TASK REQUIREMENTS -
Every line of the records below that has the word "improve" should be copied.

* * * * * * *

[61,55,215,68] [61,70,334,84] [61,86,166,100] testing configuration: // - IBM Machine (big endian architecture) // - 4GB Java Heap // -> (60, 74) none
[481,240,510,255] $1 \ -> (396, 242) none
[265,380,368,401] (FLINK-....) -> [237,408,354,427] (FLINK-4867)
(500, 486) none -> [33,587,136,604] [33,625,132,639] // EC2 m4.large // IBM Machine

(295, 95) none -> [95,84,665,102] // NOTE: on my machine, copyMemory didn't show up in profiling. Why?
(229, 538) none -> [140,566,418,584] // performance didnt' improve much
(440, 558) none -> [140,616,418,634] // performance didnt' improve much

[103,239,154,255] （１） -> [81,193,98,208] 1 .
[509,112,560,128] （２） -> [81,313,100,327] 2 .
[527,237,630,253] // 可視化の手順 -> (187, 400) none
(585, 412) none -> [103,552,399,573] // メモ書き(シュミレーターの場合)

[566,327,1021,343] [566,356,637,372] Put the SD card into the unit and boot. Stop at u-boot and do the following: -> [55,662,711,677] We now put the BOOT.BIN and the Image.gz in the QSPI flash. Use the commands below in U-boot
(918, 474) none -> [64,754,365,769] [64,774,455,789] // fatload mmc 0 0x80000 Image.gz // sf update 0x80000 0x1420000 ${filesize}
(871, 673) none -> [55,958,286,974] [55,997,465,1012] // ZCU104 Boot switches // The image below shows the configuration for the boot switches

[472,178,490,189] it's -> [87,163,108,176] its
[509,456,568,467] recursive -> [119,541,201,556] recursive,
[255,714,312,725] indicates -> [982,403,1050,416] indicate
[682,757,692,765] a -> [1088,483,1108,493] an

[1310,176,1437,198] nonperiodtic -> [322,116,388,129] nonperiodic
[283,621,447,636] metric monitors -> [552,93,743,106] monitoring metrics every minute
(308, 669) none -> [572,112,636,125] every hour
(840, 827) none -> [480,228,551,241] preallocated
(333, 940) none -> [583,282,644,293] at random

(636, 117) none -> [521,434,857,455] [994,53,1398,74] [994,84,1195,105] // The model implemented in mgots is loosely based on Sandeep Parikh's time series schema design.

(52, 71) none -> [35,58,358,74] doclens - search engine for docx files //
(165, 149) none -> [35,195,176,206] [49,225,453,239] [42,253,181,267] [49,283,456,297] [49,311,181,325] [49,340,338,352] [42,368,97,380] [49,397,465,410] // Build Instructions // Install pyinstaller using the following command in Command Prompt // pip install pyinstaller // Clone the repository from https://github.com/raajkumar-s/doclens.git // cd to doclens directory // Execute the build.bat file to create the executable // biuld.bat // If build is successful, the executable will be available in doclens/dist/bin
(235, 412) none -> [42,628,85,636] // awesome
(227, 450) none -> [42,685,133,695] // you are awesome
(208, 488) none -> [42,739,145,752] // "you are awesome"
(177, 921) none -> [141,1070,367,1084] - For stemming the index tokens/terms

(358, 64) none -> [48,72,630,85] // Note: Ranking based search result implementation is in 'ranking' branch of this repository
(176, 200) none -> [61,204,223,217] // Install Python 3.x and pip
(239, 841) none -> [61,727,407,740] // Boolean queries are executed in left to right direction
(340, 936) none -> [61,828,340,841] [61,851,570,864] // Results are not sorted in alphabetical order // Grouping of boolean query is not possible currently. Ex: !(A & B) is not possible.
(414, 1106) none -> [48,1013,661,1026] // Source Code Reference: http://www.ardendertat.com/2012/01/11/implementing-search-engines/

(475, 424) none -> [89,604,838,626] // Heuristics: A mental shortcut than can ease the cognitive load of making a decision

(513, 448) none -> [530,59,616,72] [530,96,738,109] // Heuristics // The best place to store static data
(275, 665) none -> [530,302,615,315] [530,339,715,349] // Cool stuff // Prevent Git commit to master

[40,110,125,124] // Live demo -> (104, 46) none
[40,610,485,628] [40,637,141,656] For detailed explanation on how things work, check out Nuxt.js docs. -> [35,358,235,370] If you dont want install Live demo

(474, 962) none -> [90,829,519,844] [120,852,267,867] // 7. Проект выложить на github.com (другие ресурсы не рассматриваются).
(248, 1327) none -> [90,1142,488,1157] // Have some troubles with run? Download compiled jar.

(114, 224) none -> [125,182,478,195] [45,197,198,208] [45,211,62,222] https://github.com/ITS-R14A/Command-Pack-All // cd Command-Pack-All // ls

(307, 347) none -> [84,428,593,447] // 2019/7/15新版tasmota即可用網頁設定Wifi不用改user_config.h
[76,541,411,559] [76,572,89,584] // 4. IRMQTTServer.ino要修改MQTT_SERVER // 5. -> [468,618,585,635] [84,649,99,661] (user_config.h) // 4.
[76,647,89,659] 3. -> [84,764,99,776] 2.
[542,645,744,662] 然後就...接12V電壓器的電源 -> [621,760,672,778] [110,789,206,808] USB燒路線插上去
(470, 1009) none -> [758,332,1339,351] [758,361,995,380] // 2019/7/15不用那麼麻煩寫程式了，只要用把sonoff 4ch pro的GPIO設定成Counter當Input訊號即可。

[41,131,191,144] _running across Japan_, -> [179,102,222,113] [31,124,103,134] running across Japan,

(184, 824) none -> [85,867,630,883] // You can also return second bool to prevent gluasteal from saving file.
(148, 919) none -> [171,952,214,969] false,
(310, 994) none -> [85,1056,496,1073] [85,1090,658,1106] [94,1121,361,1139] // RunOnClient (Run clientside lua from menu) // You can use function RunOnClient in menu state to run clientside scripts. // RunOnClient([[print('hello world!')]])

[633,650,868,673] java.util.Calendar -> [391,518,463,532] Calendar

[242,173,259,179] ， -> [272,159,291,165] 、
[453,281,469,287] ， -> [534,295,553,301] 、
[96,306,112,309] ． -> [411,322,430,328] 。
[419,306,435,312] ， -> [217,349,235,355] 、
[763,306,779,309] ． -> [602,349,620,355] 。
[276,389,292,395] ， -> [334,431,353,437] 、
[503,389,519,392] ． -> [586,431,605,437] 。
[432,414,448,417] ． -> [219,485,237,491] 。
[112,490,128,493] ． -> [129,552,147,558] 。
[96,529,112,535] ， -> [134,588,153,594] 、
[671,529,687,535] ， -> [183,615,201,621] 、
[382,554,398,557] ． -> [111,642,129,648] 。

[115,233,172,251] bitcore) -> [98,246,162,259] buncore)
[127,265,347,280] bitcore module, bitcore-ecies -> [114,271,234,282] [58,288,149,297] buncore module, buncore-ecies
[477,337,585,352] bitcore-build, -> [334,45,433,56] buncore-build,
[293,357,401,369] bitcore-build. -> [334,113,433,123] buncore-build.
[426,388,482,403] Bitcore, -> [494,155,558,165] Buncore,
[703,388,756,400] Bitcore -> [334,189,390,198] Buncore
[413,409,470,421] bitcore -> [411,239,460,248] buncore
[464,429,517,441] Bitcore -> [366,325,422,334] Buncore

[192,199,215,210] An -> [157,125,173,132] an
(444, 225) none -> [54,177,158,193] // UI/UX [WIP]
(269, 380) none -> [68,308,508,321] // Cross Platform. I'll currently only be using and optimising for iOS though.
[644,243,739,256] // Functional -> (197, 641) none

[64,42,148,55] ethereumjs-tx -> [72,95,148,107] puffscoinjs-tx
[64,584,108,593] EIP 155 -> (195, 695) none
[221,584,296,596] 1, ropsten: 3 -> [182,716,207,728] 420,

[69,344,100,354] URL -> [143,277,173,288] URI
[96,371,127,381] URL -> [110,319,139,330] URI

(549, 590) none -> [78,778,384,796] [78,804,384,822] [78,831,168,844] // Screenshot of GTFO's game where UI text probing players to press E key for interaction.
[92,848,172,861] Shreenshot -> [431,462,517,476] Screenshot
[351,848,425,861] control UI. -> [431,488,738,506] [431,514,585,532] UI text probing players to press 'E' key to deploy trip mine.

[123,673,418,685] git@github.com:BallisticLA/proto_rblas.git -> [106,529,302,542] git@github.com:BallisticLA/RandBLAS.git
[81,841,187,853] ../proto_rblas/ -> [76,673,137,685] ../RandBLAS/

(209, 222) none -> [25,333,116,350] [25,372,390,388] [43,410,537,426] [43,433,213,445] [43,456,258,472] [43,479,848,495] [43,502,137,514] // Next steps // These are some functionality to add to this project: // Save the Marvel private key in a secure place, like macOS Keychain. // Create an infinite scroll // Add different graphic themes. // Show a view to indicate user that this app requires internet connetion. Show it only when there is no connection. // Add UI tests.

* * * * * * *

RESULT BELOW -
(229, 538) none -> [140,566,418,584] // performance didnt' improve much
(440, 558) none -> [140,616,418,634] // performance didnt' improve much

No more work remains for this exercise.